Saturday 30 October 2010

South African plants and a gravestone in Oxford

The mid-part of the day was spent at the Nerine and Amaryllid Society meeting, where the highlight was a talk by Sue Bedwell on bulbous and other summer-flowering plants of the Eastern Cape. I had to slip away mid-afternoon, however, to attend a symposium to launch the Calleva Research Centre for Evolution and Human Science at Magdalen College. This included an extremely interesting talk by Matt Ridley on the evolution of human innovation and prosperity, and three short lectures on psychological aspects of human development - not a subject I usually grapple with.

(from Magdalen College Oxford, A History)
 Set in the flagstones of St John's Quad outside the chapel at Magdalen is a discrete gravestone (above). The initials are for Charles Giles Bridle Daubeny (1795-1867). Born just down the Churn Valley from here, at Stratton near Cirencester, he became one of Oxford's earliest all-round scientists, successively and consecutively Professor of Chemistry, Botany and Rural Economics. Highly respected in his lifetime, he was an early follower of Darwin, and is currently honoured in Oxford by the Daubeny Building (adjacent to the Botanic Garden) and the Daubeny Herbarium in the Department of Plant Sciences.

Daubenya aurea
Botanists and gardeners interested in South African plants know his name in the genus Daubenya (Hyacinthaceae), comprising eight low-growing bulbous plants. The first to be named was Daubenya aurea, named in Daubeny's honour in 18235 by John Lindley.  It is remarkable for its extraordinarily enlarged lower perianth segments, which flare out into a rather crown-like ring around the cluster of flowers at the centre of the plant. It comes from the rather arid and cold area known as the Roggeveld in the Karoo, and is a prized specimen for the enthusiast: this potful is cultivated by Graham Duncan in the bulb greenhouse 'behind the scenes' at Kirstenbosch.
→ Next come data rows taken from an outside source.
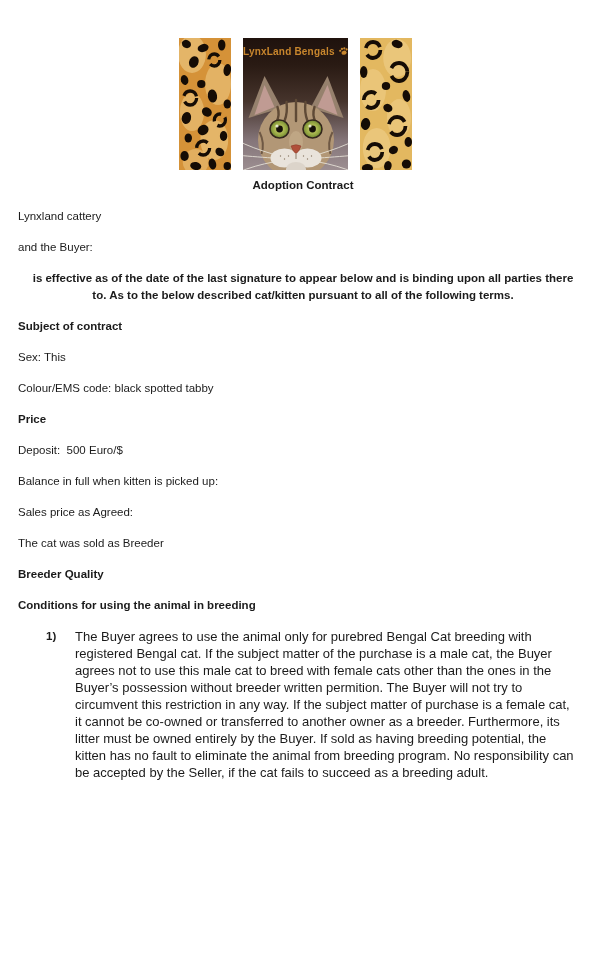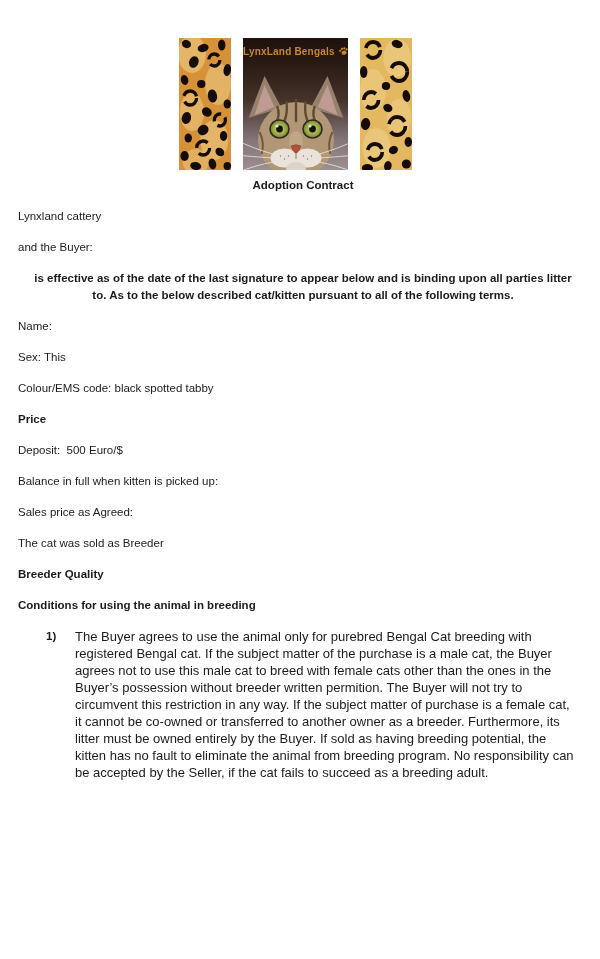"is effective as of the" p.line { text: litter -> there }
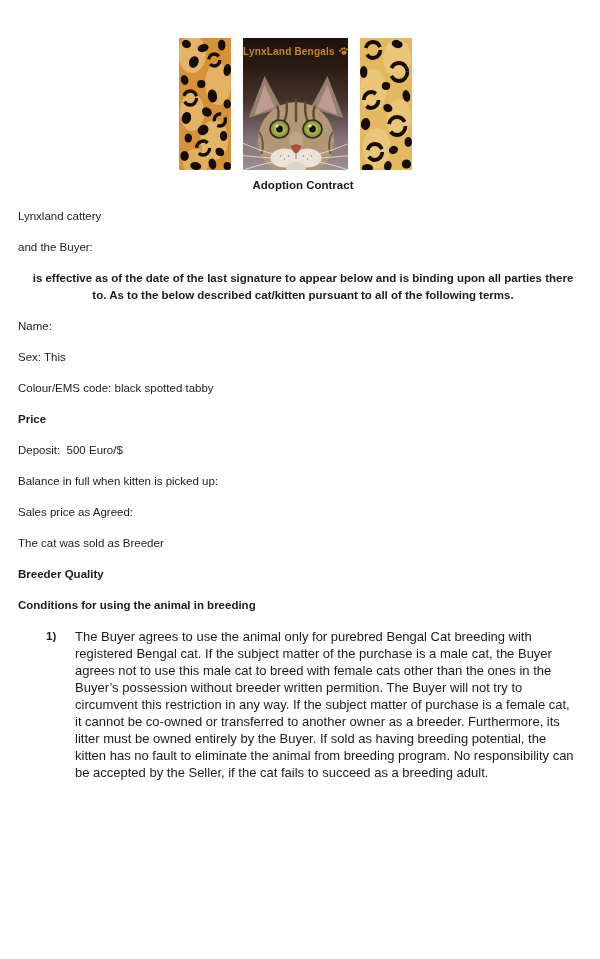"Subject of contract" p.line { html: none -> <p>Subject of contract</p> }
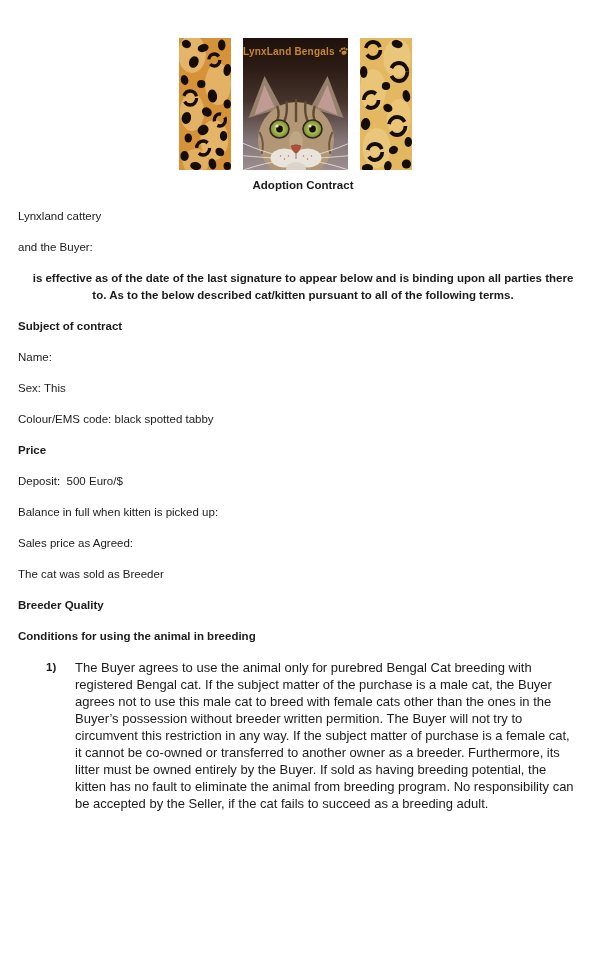"Name:" p.line { html: <p>Name:</p> -> none }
In recent years several species, formerly in other genera, have been added to Daubenya, but D. aurea is far and away the most spectacular (see the Pacific Bulb Society wiki page on the genus for more information). One has to hope that the Professor saw the plant that bears his name, but Lindley named it from cultivated material, so he possibly did.

Bobartia sp.
Another Oxford connection with the monocot flora of South Africa comes in the genus Bobartia, which Linnaeus established to commmorate the two Jacob Bobarts, father and son, who were the first two superintendents of the University Botanic Garden, Bobart the Elder being appointed in 1632. A member of the Iris family, Bobartia is rather obscure, and although a species used to be cultivated in the Botanic Garden glasshouse I had never seen flowers until our recent visit to South Africa, when we found one in flower on the Groenlandberg - on a very windy day. It is possibly B. gladiata.


  1. There is also a Daubeny Road in Oxford near Fairacres Convent. I had never connected the road and the plant.

  2. The Roggeveld lies just behind our mountains. Up there where the snow falls in winter. I remember listening to the farmer's weather forecast - bring in your angora goats.

  3. Dear John,

    hello again:o) Have you seen my gardenguru Claus Dalbys`s new book on his blog? Isn`t it wonderful photos? Looking forward to read about his English gardenvisits in particular.